A dose inicial a administrar deve ser suficientemente baixa para ser previsivelmente tolerada. As doses seguintes devem ser duplicadas a intervalos de 15 a 30 minutos nos casos em que existe clínica prévia de reacção imediata. Nos doentes com manifestações tardias, o intervalo de progressão pode ser ajustado ao tempo previsto de reacção. A dose cumulativa final deve ser equivalente à quantidade ingerida numa refeição normal.

A prova deve ser interrompida logo que ocorra uma reacção considerada significativa. É indispensável a experiência no acompanhamento deste tipo de procedimentos e na interpretação dos sinais e sintomas referidos pelo doente, de modo que a prova seja interrompida com um resultado inequívoco mas com um mínimo de risco.

Após o final da PPO o doente deve ser mantido em vigilância por um período variável, habitualmente de 2 a 6 horas, ou mais, se a história clínica o justificar. Frequentemente é útil programar uma reavaliação após alguns dias, para verificar o aparecimento tardio de sintomas.

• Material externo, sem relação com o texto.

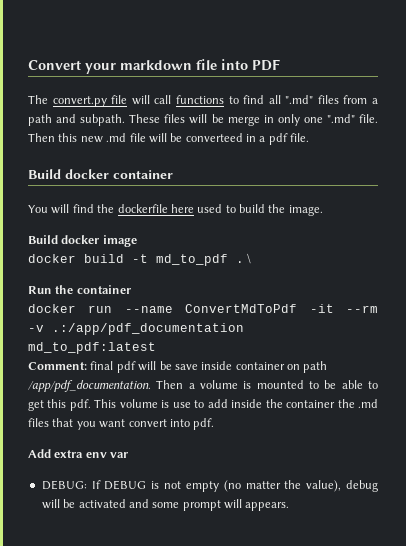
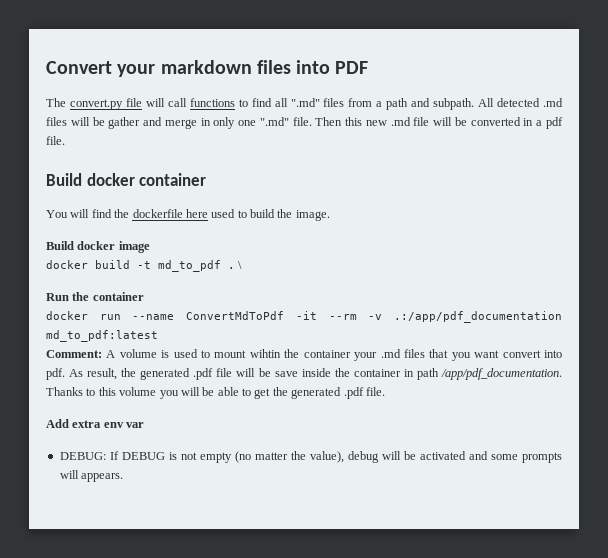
- Convert your markdown file into PDF
+ Convert your markdown files into PDF
- These files will be merge in only one ".md" file.
+ All detected .md files will be gather and merge in only one ".md" file.
- Then this new .md file will be converteed in a pdf file.
+ Then this new .md file will be converted in a pdf file.
- Comment: final pdf will be save inside container on path /app/pdf_documentation. Then a volume is mounted to be able to get this pdf. This volume is use to add inside the container the .md files that you want convert into pdf.
+ Comment: A volume is used to mount wihtin the container your .md files that you want convert into pdf. As result, the generated .pdf file will be save inside the container in path /app/pdf_documentation. Thanks to this volume you will be able to get the generated .pdf file.
- DEBUG: If DEBUG is not empty (no matter the value), debug will be activated and some prompt will appears.
+ DEBUG: If DEBUG is not empty (no matter the value), debug will be activated and some prompts will appears.

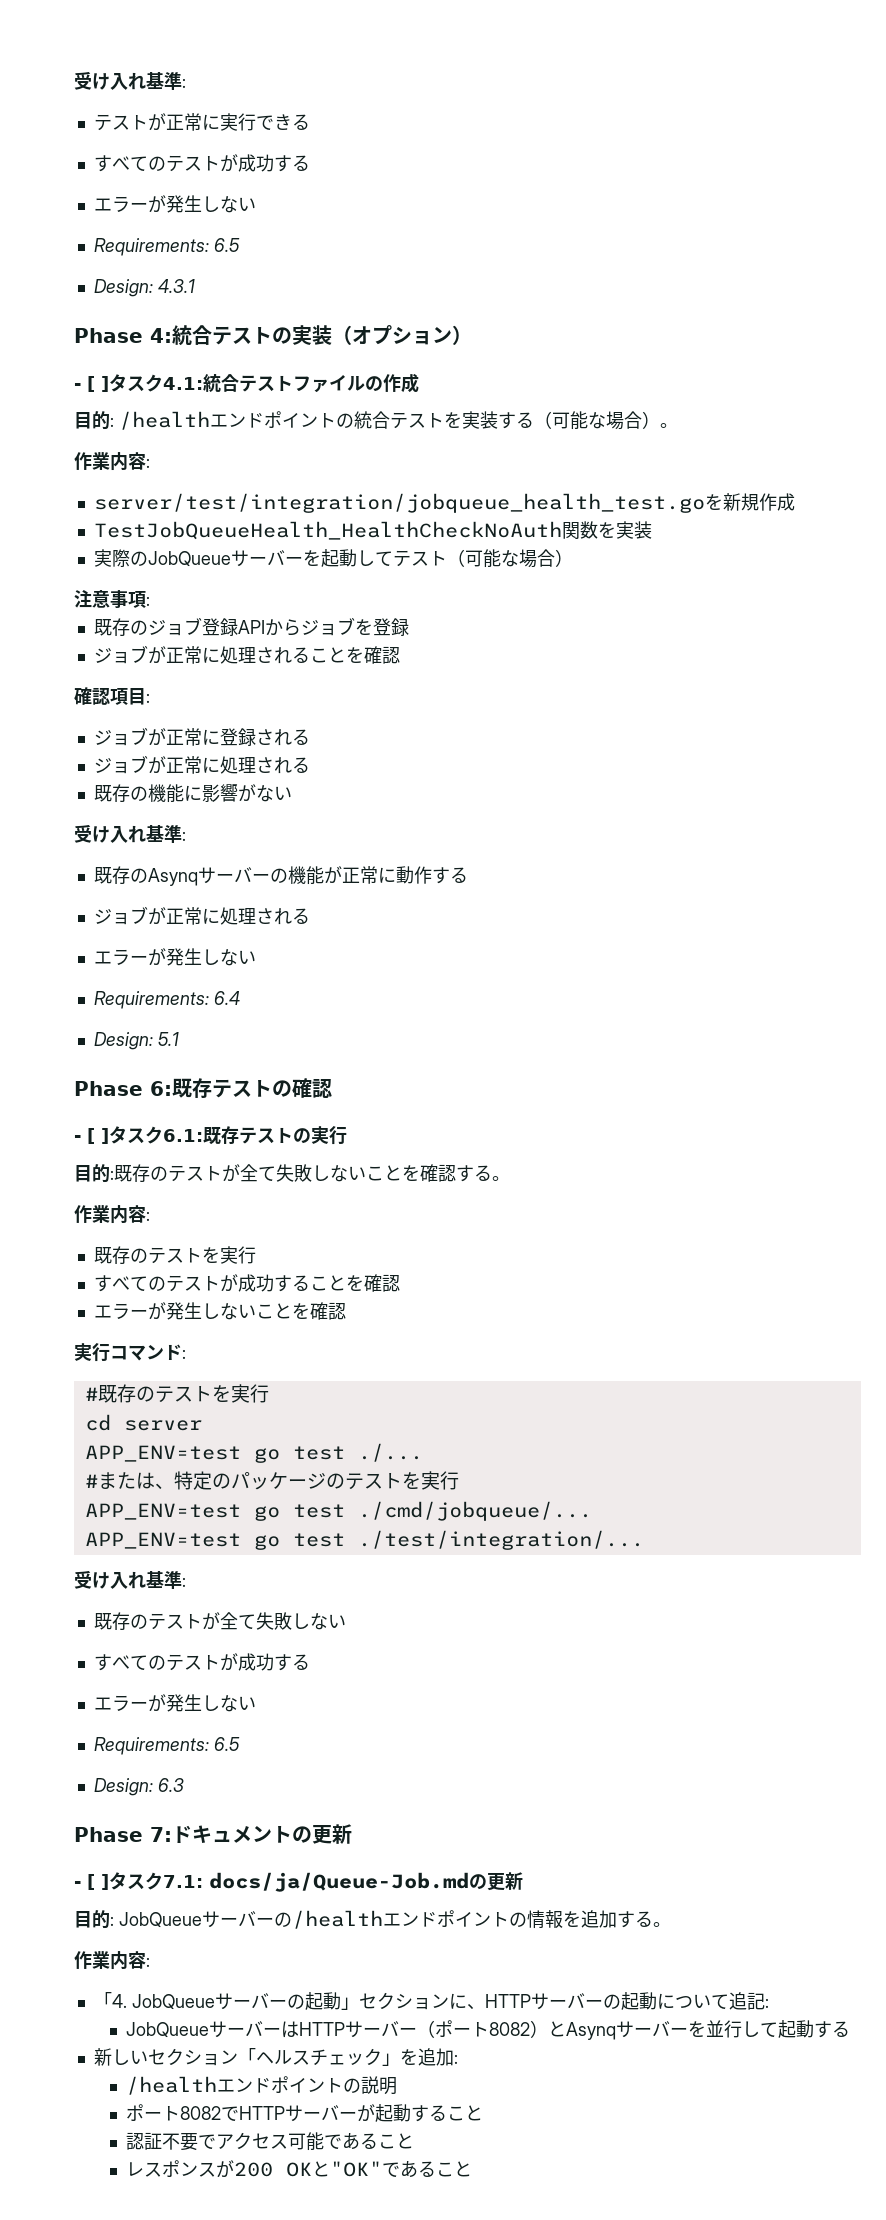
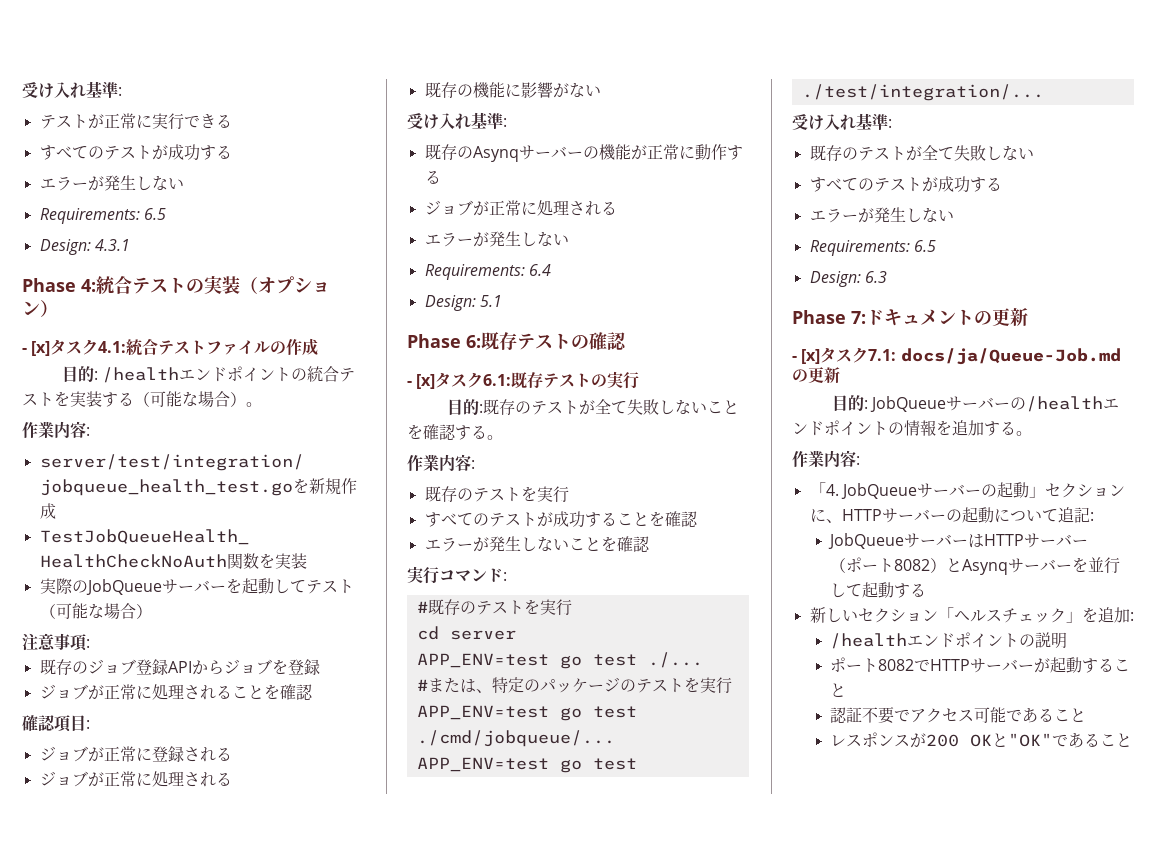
- - [ ]タスク4.1:統合テストファイルの作成
+ - [x]タスク4.1:統合テストファイルの作成
- - [ ]タスク6.1:既存テストの実行
+ - [x]タスク6.1:既存テストの実行
- - [ ]タスク7.1: docs/ja/Queue-Job.mdの更新
+ - [x]タスク7.1: docs/ja/Queue-Job.mdの更新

Informação / relatório da prova de provocação alimentar

No final da PPO deverá ser fornecida ao doente informação escrita relativa ao resultado da prova: positiva, negativa ou duvidosa / inconclusiva.

/Devem também ser referidos os sinais de alerta de reacção tardia, medicação de emergência e indicações sobre os procedimentos a ter nesse caso.

Deve ser também, idealmente, disponibilizado um contacto da unidade hospitalar, ao qual o doente possa recorrer em caso de necessidade.

De acordo com o preconizado pelo Grupo de Interesse de Alergia Alimentar todas as PPO devem ser registadas em suporte normalizado. Deste modo, a informação fica adequadamente documentada e disponível para posterior análise. Pretende-se assim atingir dois objectivos: garantir que os dados referentes a cada doente fiquem correctamente registados no seu processo clínico; possibilitar o desenvolvimento de estudos relativos aos procedimentos e resultados das PPO, em cada centro ou em estudos multicêntricos.

Bibliografia

-Bindslev-Jensen C, Ballmer-Weber BK, Bengtsson U, et al. Standardization of food challenges in patients with immediate reactions to foods – position paper from the European Academy of Allergology and Clinical Immunology. Allergy 2004;59:690-7. -Prates S, Ferraz-Oliveira J, Guilherme A, et al. Provas de provocação alimentar: Grupo de Interesse de Alergia Alimentar da SPAIC. Rev Port Imunoalergologia 2009;17(supl.1):30-4.

-Boyce JA, Assa'ad A, Burks AW, et al. Guidelines for the diagnosis and management of food allergy in the United States: Report of the NIAID-Sponsored Expert Panel. J Allergy Clin Immunol 2010;126(6,Suppl):S1-S58.